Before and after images

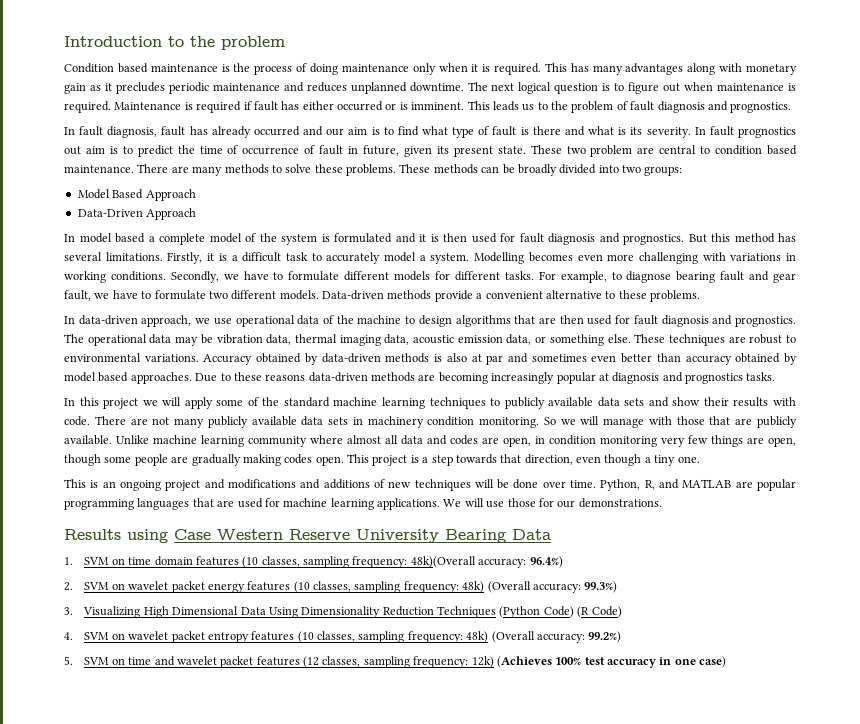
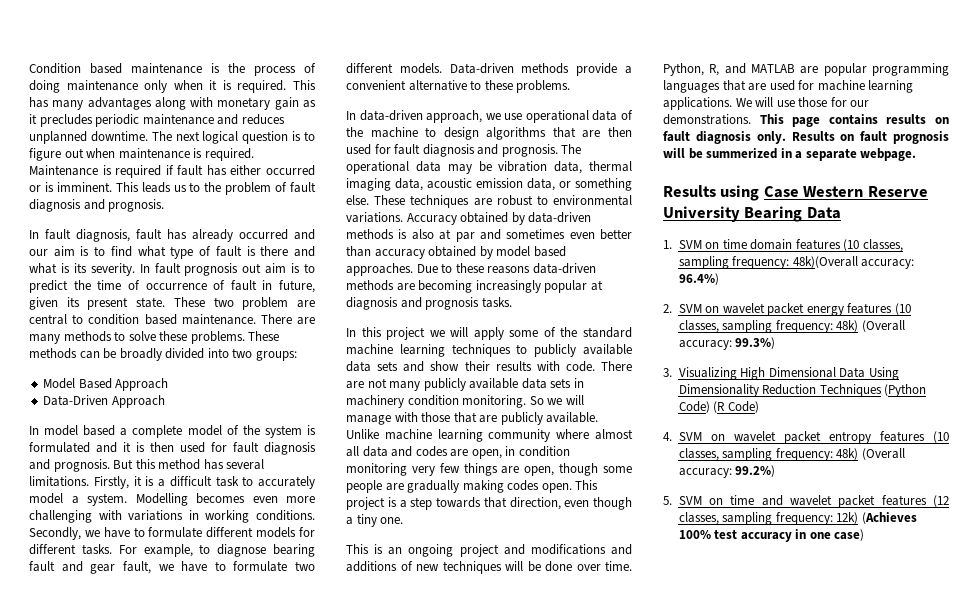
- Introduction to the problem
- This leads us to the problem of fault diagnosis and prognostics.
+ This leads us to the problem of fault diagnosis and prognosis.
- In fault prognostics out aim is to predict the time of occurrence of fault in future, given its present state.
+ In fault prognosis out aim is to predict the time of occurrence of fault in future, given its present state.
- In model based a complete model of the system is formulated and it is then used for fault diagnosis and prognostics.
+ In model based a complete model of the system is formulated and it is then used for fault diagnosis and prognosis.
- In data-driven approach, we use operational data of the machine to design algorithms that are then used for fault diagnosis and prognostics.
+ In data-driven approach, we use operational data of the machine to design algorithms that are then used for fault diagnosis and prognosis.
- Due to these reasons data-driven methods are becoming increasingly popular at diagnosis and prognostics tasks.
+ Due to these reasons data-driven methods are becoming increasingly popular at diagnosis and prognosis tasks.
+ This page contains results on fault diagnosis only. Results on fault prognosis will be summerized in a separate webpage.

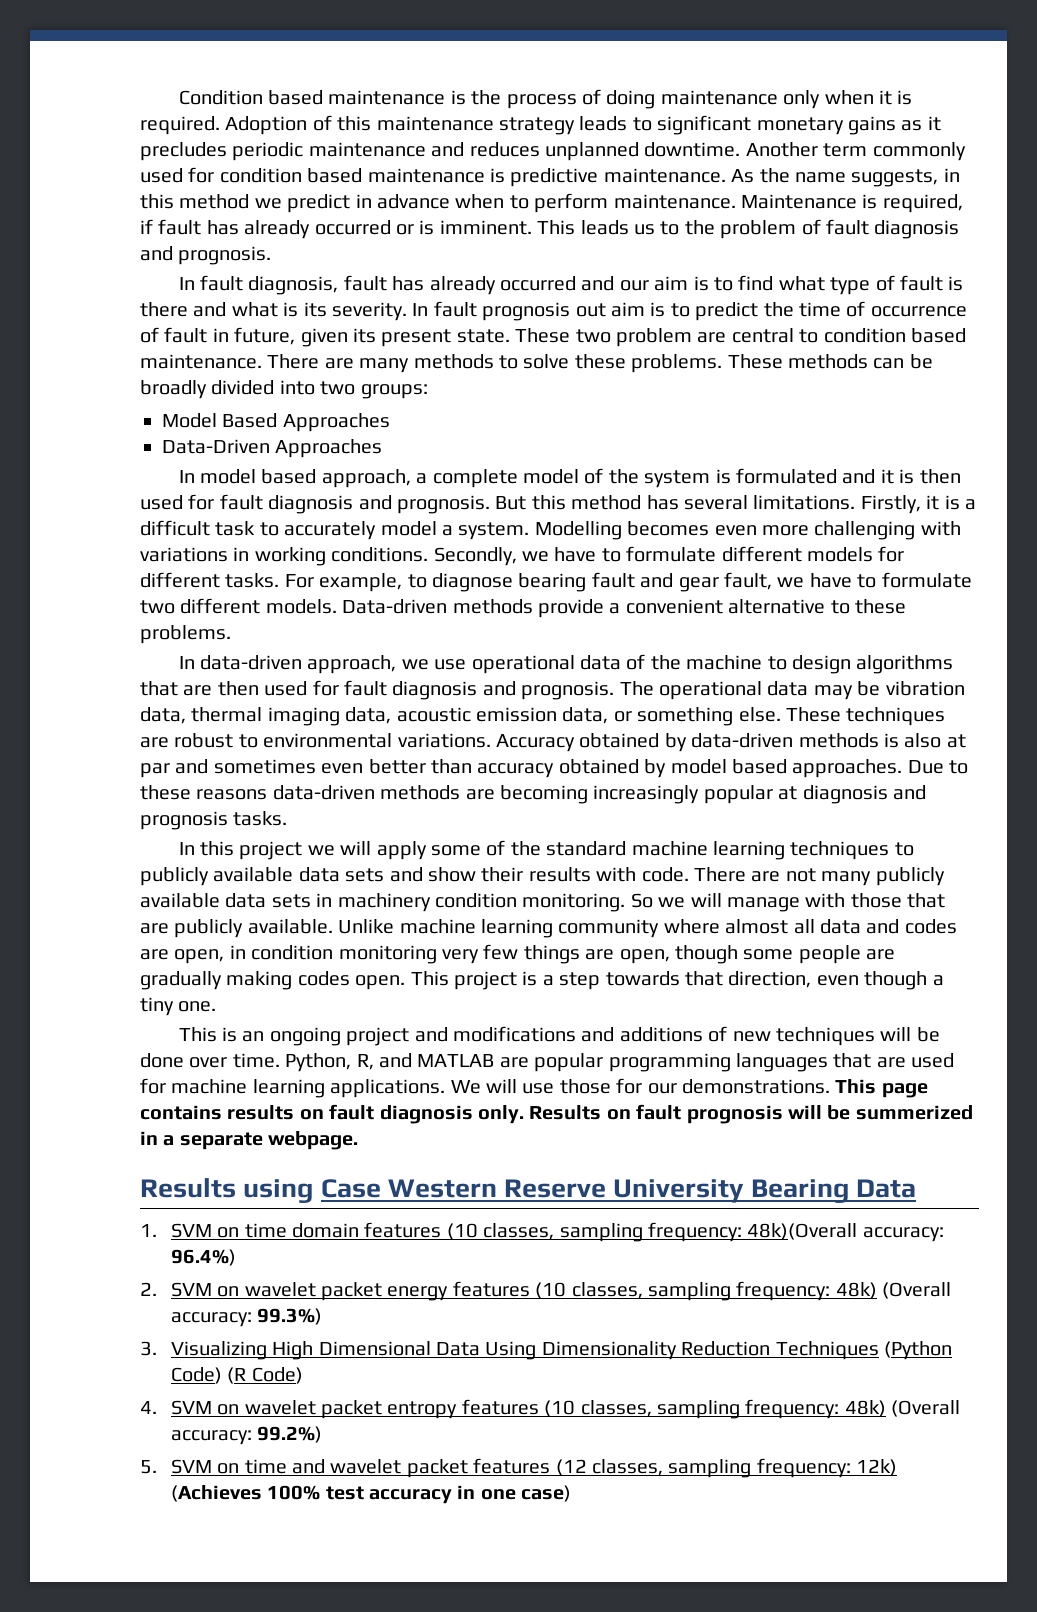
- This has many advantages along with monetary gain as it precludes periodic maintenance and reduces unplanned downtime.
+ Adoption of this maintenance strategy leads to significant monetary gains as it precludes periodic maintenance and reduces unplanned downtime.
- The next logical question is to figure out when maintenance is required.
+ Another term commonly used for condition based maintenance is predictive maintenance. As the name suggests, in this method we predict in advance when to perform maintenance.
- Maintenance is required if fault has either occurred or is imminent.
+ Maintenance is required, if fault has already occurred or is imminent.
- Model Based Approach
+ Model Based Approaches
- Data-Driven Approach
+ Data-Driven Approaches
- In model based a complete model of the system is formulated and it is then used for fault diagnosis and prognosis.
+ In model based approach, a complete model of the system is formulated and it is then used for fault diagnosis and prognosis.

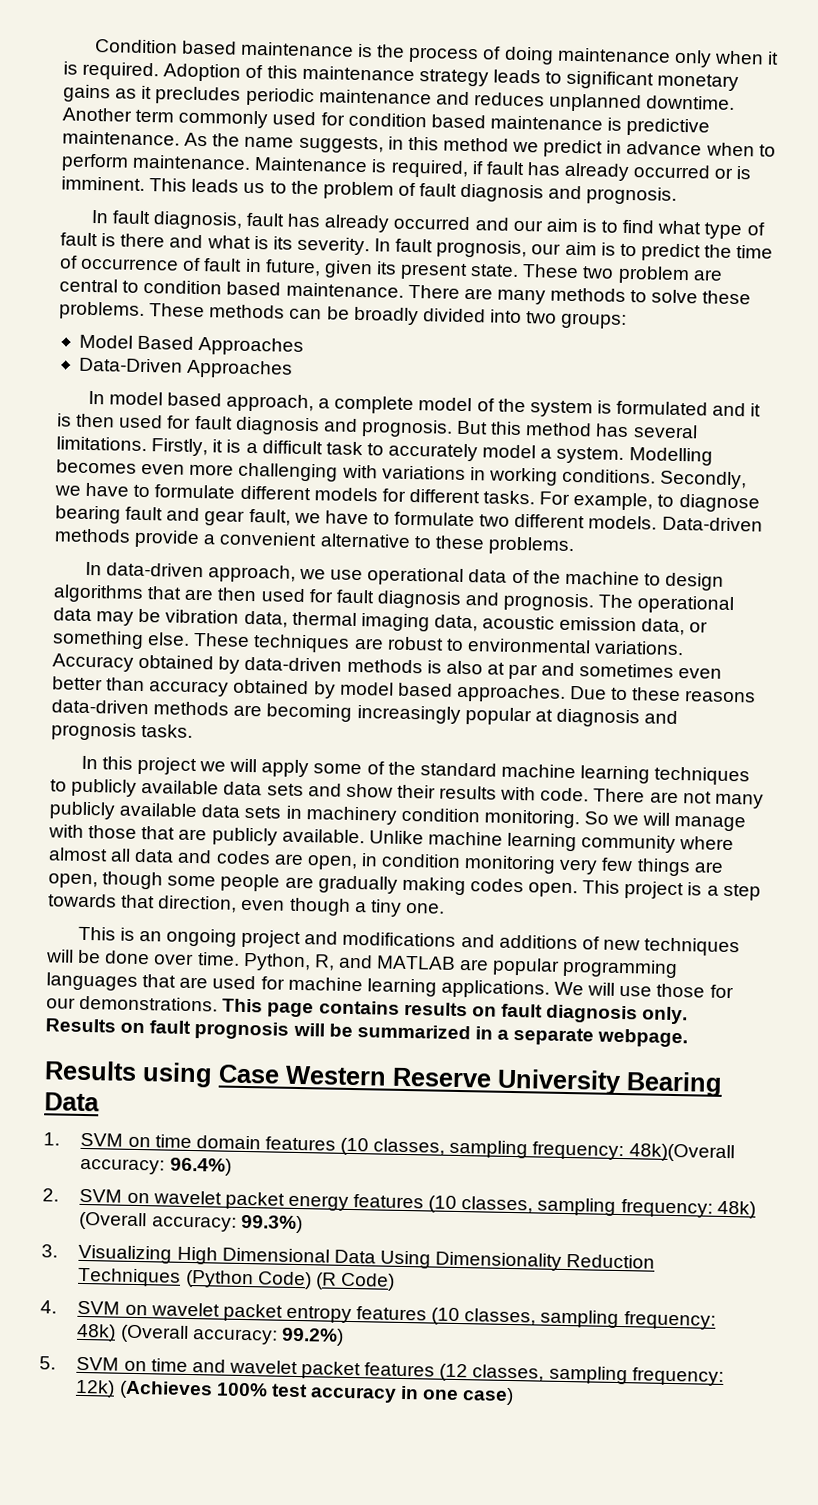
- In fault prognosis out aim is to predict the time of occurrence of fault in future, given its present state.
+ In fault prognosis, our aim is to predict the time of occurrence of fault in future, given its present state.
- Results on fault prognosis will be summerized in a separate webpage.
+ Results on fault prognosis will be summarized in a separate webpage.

**Task details**
Copy all of the data above exactly. Leave out every picture.

**Answer for the task**
- Introduction to the problem
- This leads us to the problem of fault diagnosis and prognostics.
+ This leads us to the problem of fault diagnosis and prognosis.
- In fault prognostics out aim is to predict the time of occurrence of fault in future, given its present state.
+ In fault prognosis out aim is to predict the time of occurrence of fault in future, given its present state.
- In model based a complete model of the system is formulated and it is then used for fault diagnosis and prognostics.
+ In model based a complete model of the system is formulated and it is then used for fault diagnosis and prognosis.
- In data-driven approach, we use operational data of the machine to design algorithms that are then used for fault diagnosis and prognostics.
+ In data-driven approach, we use operational data of the machine to design algorithms that are then used for fault diagnosis and prognosis.
- Due to these reasons data-driven methods are becoming increasingly popular at diagnosis and prognostics tasks.
+ Due to these reasons data-driven methods are becoming increasingly popular at diagnosis and prognosis tasks.
+ This page contains results on fault diagnosis only. Results on fault prognosis will be summerized in a separate webpage.

- This has many advantages along with monetary gain as it precludes periodic maintenance and reduces unplanned downtime.
+ Adoption of this maintenance strategy leads to significant monetary gains as it precludes periodic maintenance and reduces unplanned downtime.
- The next logical question is to figure out when maintenance is required.
+ Another term commonly used for condition based maintenance is predictive maintenance. As the name suggests, in this method we predict in advance when to perform maintenance.
- Maintenance is required if fault has either occurred or is imminent.
+ Maintenance is required, if fault has already occurred or is imminent.
- Model Based Approach
+ Model Based Approaches
- Data-Driven Approach
+ Data-Driven Approaches
- In model based a complete model of the system is formulated and it is then used for fault diagnosis and prognosis.
+ In model based approach, a complete model of the system is formulated and it is then used for fault diagnosis and prognosis.

- In fault prognosis out aim is to predict the time of occurrence of fault in future, given its present state.
+ In fault prognosis, our aim is to predict the time of occurrence of fault in future, given its present state.
- Results on fault prognosis will be summerized in a separate webpage.
+ Results on fault prognosis will be summarized in a separate webpage.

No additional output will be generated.